(Before-and-after change records)
┌────────
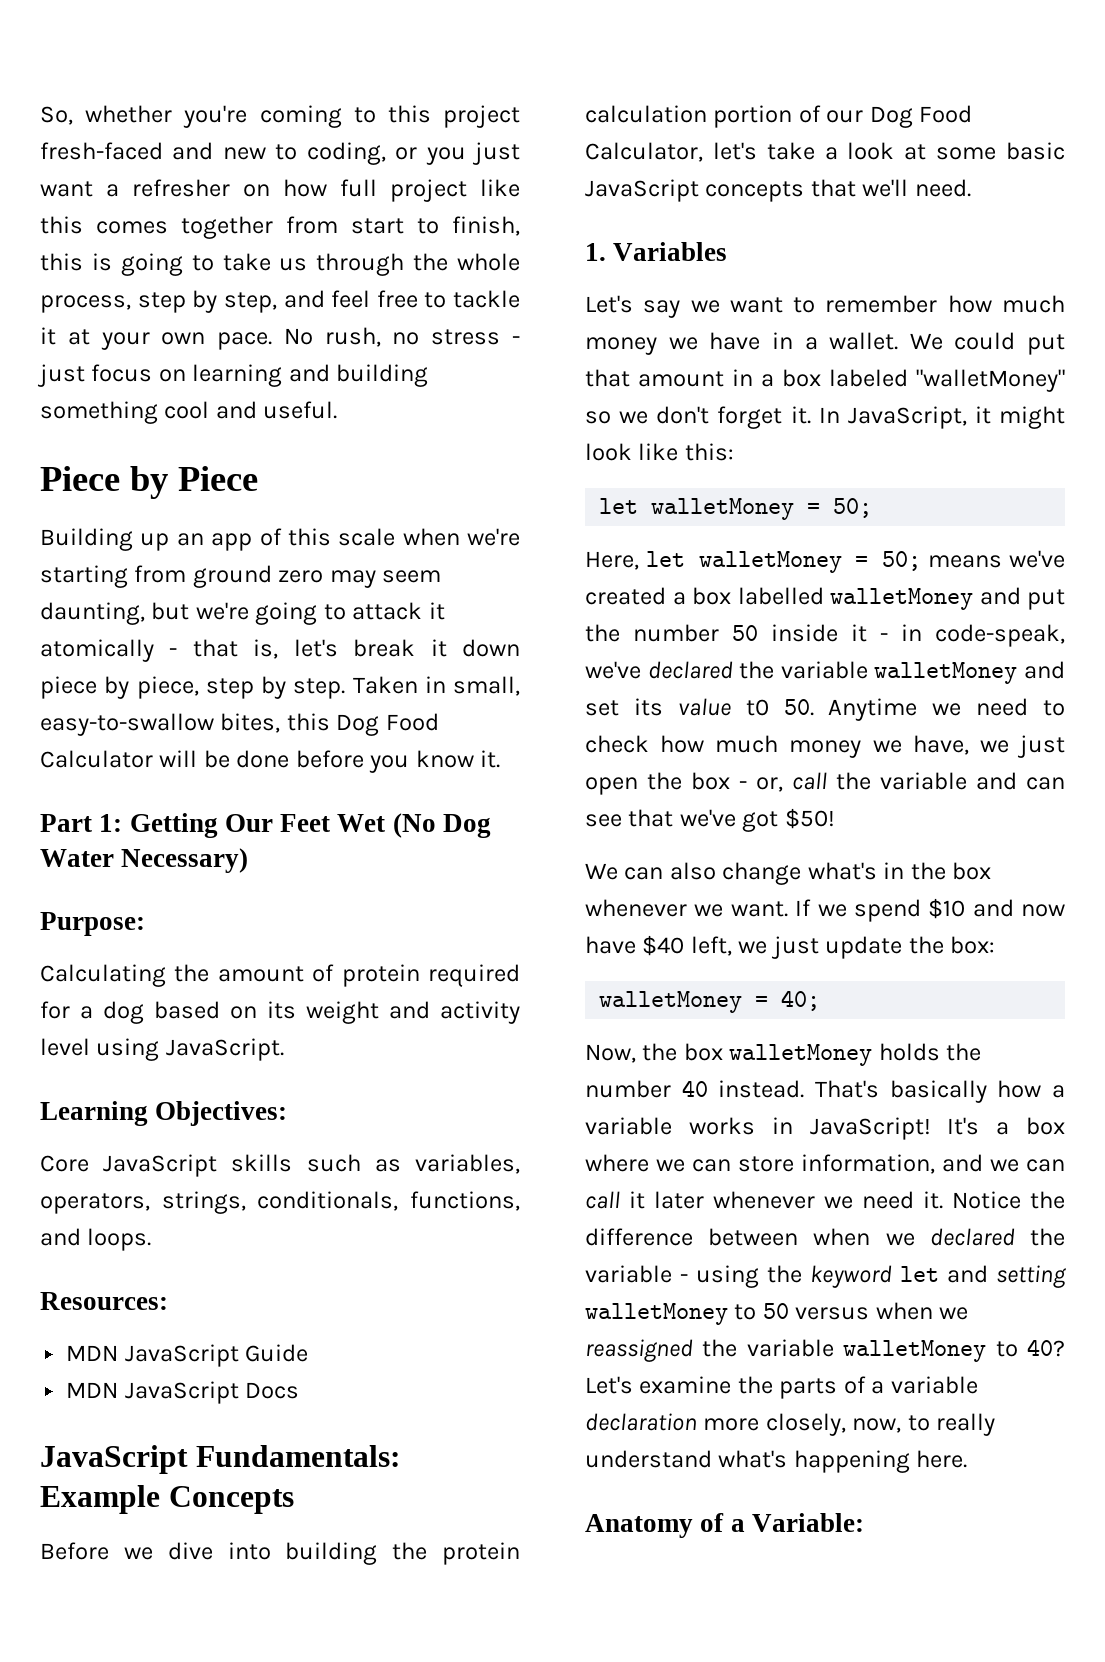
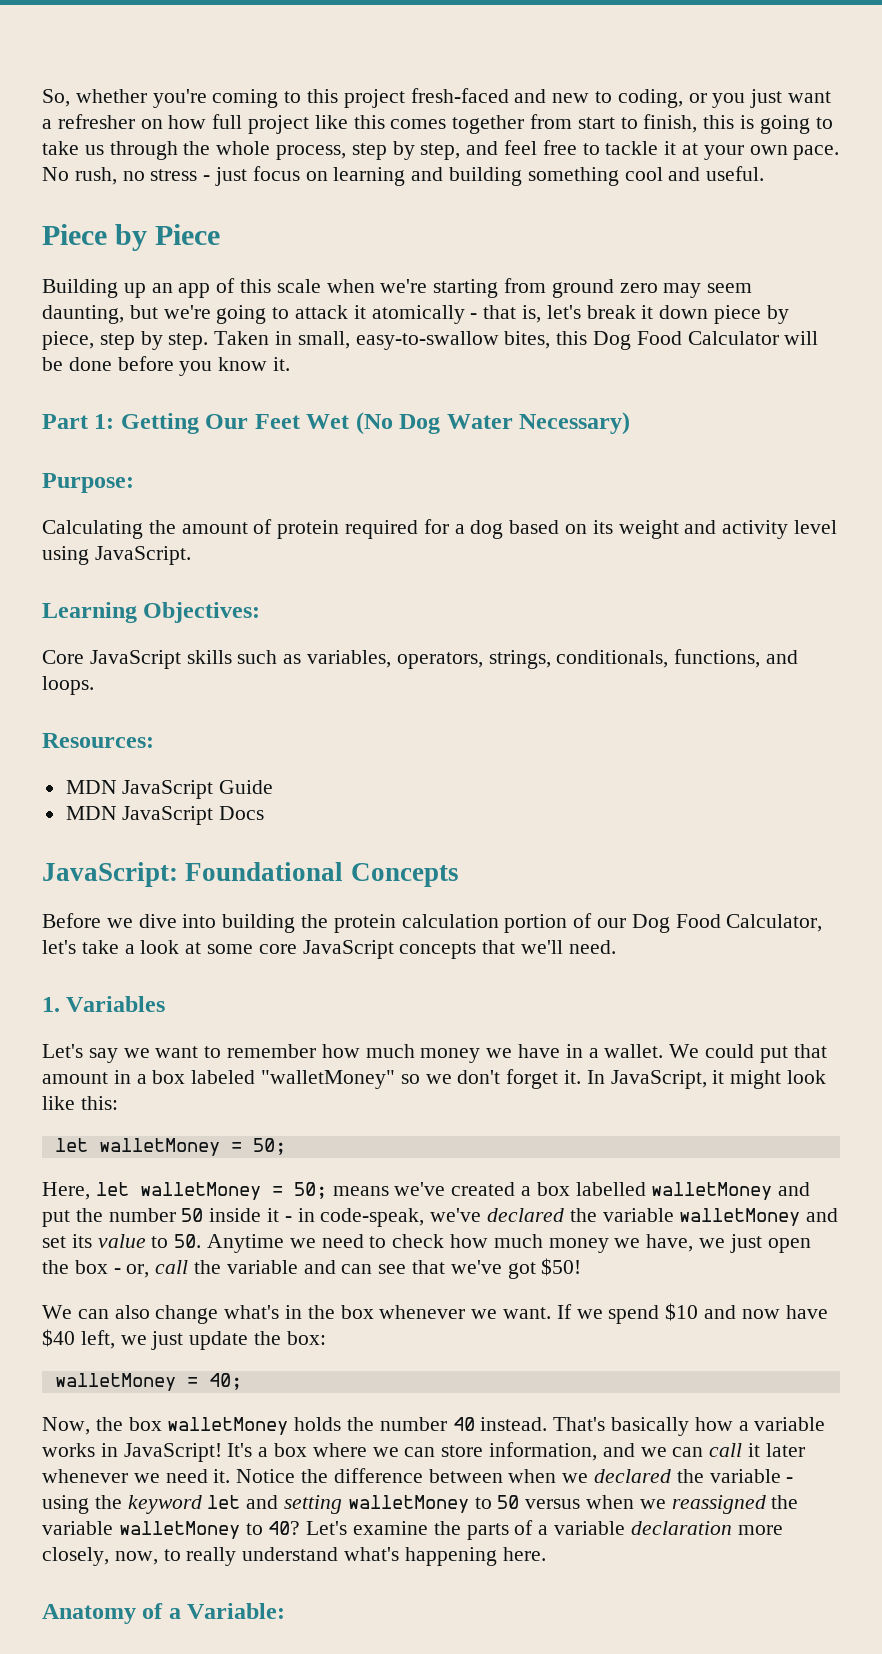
- JavaScript Fundamentals: Example Concepts
+ JavaScript: Foundational Concepts
- Before we dive into building the protein calculation portion of our Dog Food Calculator, let's take a look at some basic JavaScript concepts that we'll need.
+ Before we dive into building the protein calculation portion of our Dog Food Calculator, let's take a look at some core JavaScript concepts that we'll need.
- Here, let walletMoney = 50; means we've created a box labelled walletMoney and put the number 50 inside it - in code-speak, we've declared the variable walletMoney and set its value t0 50. Anytime we need to check how much money we have, we just open the box - or, call the variable and can see that we've got $50!
+ Here, let walletMoney = 50; means we've created a box labelled walletMoney and put the number 50 inside it - in code-speak, we've declared the variable walletMoney and set its value to 50. Anytime we need to check how much money we have, we just open the box - or, call the variable and can see that we've got $50!

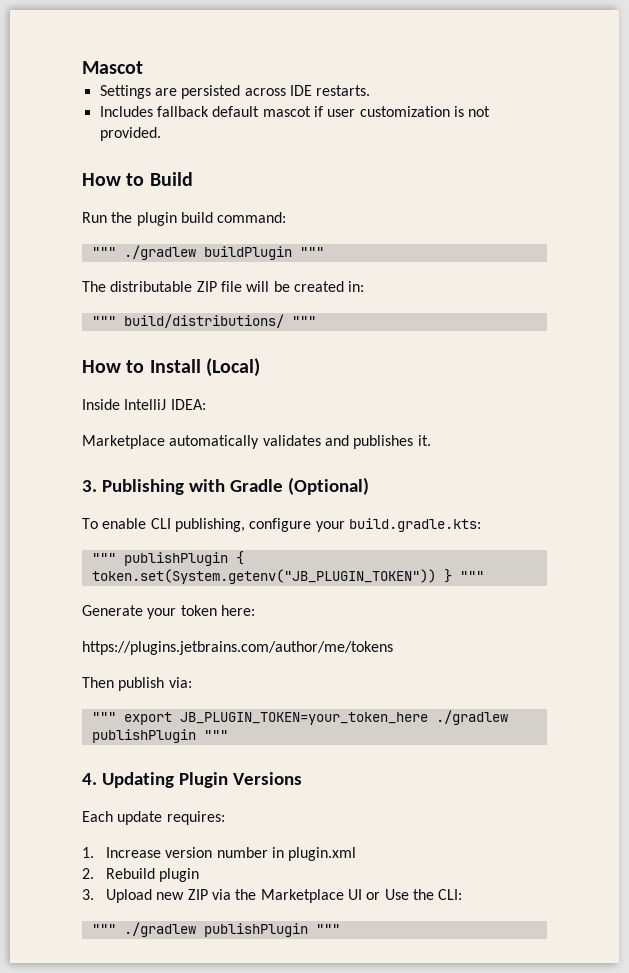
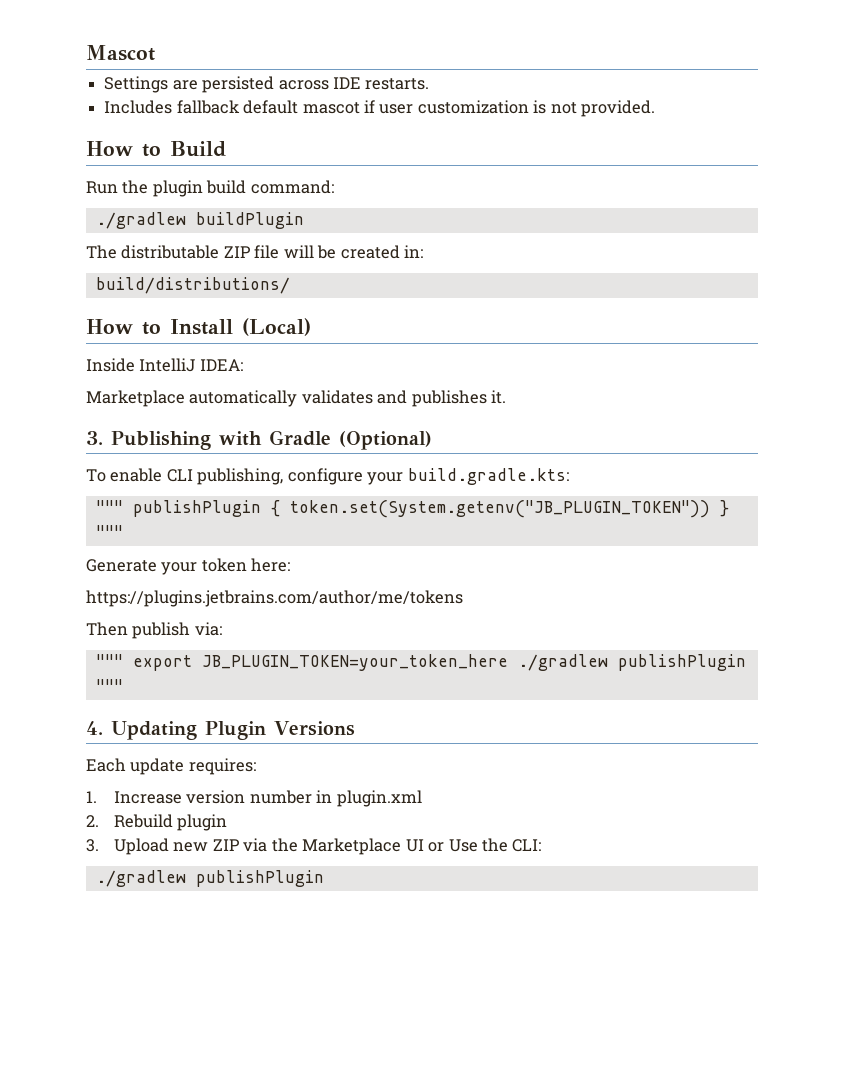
- """ ./gradlew buildPlugin """
+ ./gradlew buildPlugin
- """ build/distributions/ """
+ build/distributions/
  3. Upload new ZIP via the Marketplace UI or Use the CLI:
- """ ./gradlew publishPlugin """
+ ./gradlew publishPlugin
└────────
- **Exercise prompt**
In the records, how many lines include the string "Food"? The answer is that number alone.

- **Response**
2